I also wanted to talk about the whole blood sharing thing–apparently this has been happening with the super rich for a couple few decades now but they’ve been keeping it secret. These rich folk hire healthy 18 year olds and pay them for their blood. I guess there is real science that taking blood regularly from a younger healthy person can actually reduce your rate of aging. Naturally people are super judgmental about this but I have a lot of respect for Bryan for being open and honest about it and exposing it as a thing that’s really happening for better or worse.
But it seems strange to me that people might find this disgusting and wrong but simultaneously are okay with breast implants or transgender surgeries that are not literally necessary for your body to properly function, but can still be beneficial to the person’s mental health. Those surgeries sometimes require blood donated by the public and take up other medical resources that could be used for other things.
When I first learned about transgender surgeries, I was like many people disgusted–at least that was my gut reaction, that this kind of thing is an unholy butchering of God’s creation. That’s naturally gonna be our initial reaction. But then over the years I talked to so so many trans people and realized that there’s this huge theme of these surgeries changing their lives in massively positive ways. I kept waiting to hear someone to say they regret it. I mean, I sure as hell regret having my wisdom teeth removed. I figured I’d eventually meet one person who felt the same about their trans surgery. But I’m still waiting to find anyone who actually regrets a trans surgery (outside of the obvious ones who are paraded around and exploited on Twitter by the haters).

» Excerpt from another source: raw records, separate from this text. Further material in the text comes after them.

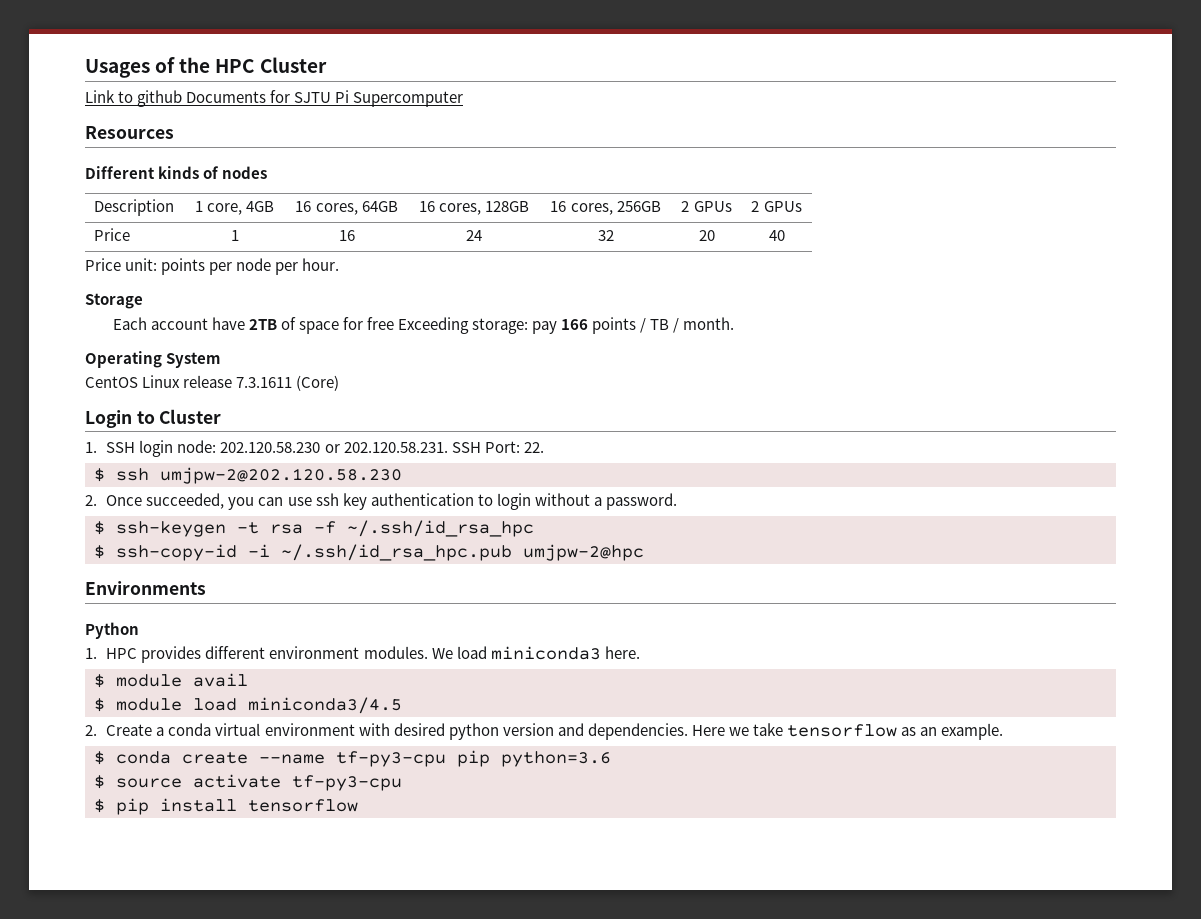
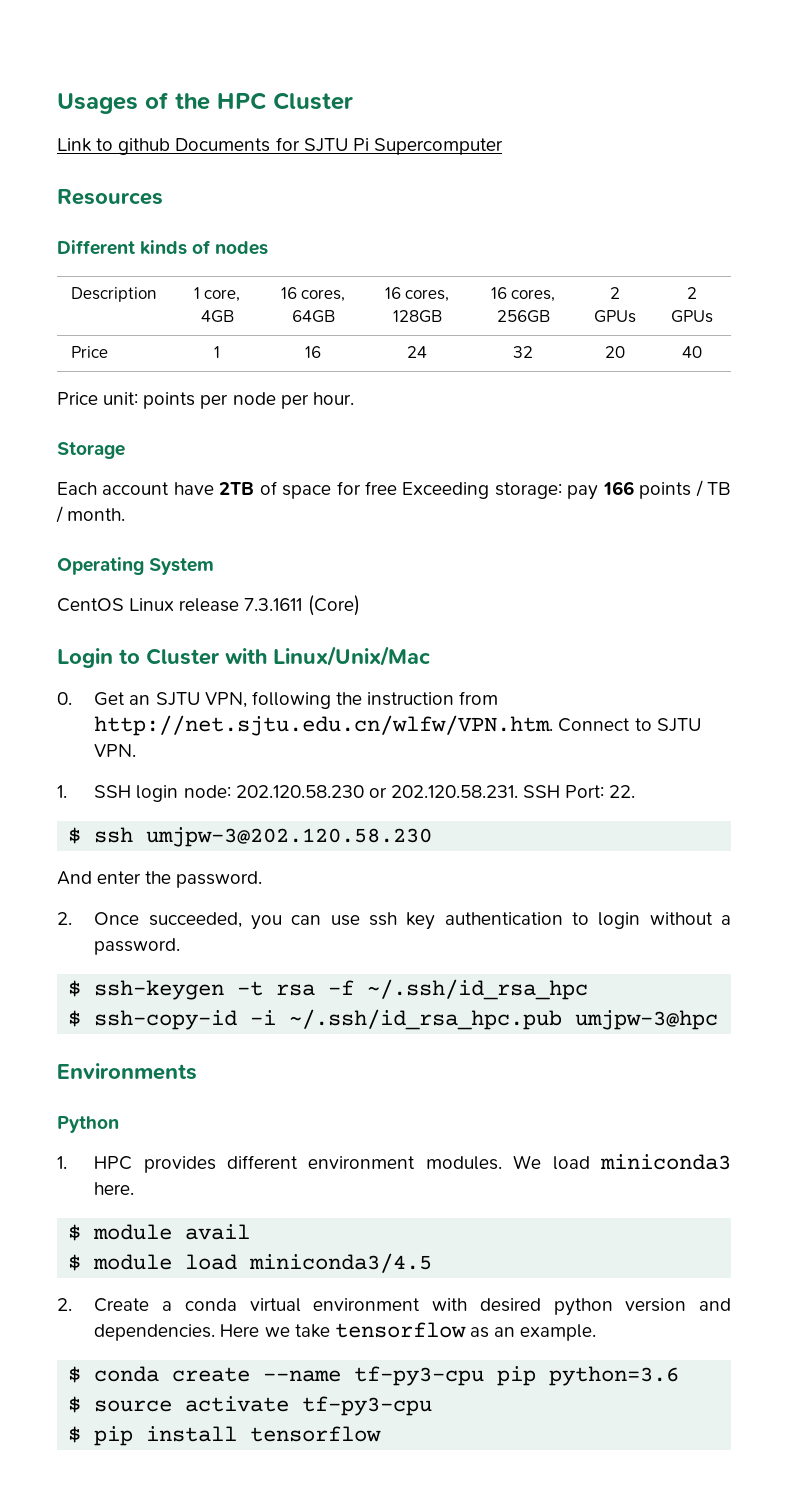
(222, 416) none -> [225,646,431,666] [57,691,499,709] [94,715,701,736] [94,744,137,757] with Linux/Unix/Mac // 0. Get an SJTU VPN, following the instruction from http://net.sjtu.edu.cn/wlfw/VPN.htm. Connect to SJTU VPN.
[160,467,402,484] umjpw-2@202.120.58.230 -> [146,827,433,847] [57,871,263,888] umjpw-3@202.120.58.230 // And enter the password.
[523,544,644,561] umjpw-2@hpc -> [575,1010,719,1030] umjpw-3@hpc

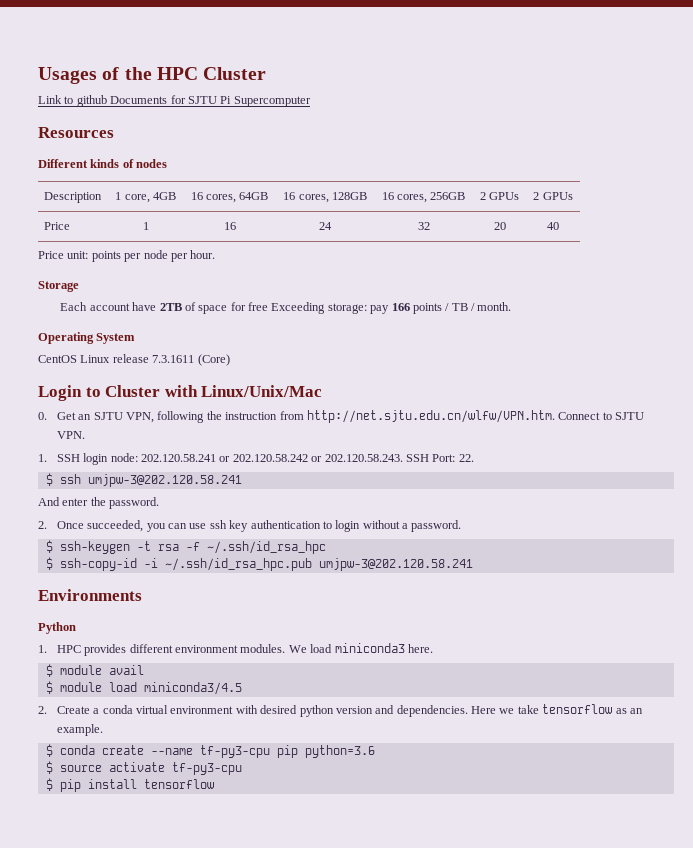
[235,785,518,798] 202.120.58.230 or 202.120.58.231. -> [141,454,403,462] 202.120.58.241 or 202.120.58.242 or 202.120.58.243.
[146,827,433,847] umjpw-3@202.120.58.230 -> [87,474,242,487] umjpw-3@202.120.58.241
[575,1010,719,1030] umjpw-3@hpc -> [318,558,473,571] umjpw-3@202.120.58.241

So over time I realized that my initial reaction of disgust for these kinds of surgeries was very much misguided and ignorant. Fortunately most of the trans people I have met were very understanding, even when I was doing things like refusing to use their chosen pronouns.
But anyway, I think about that whenever I hear seemingly “crazy” things like blood transfusions for ant-aging. We need to really hear their stories before we pass judgement.
I think that goes for just about everything.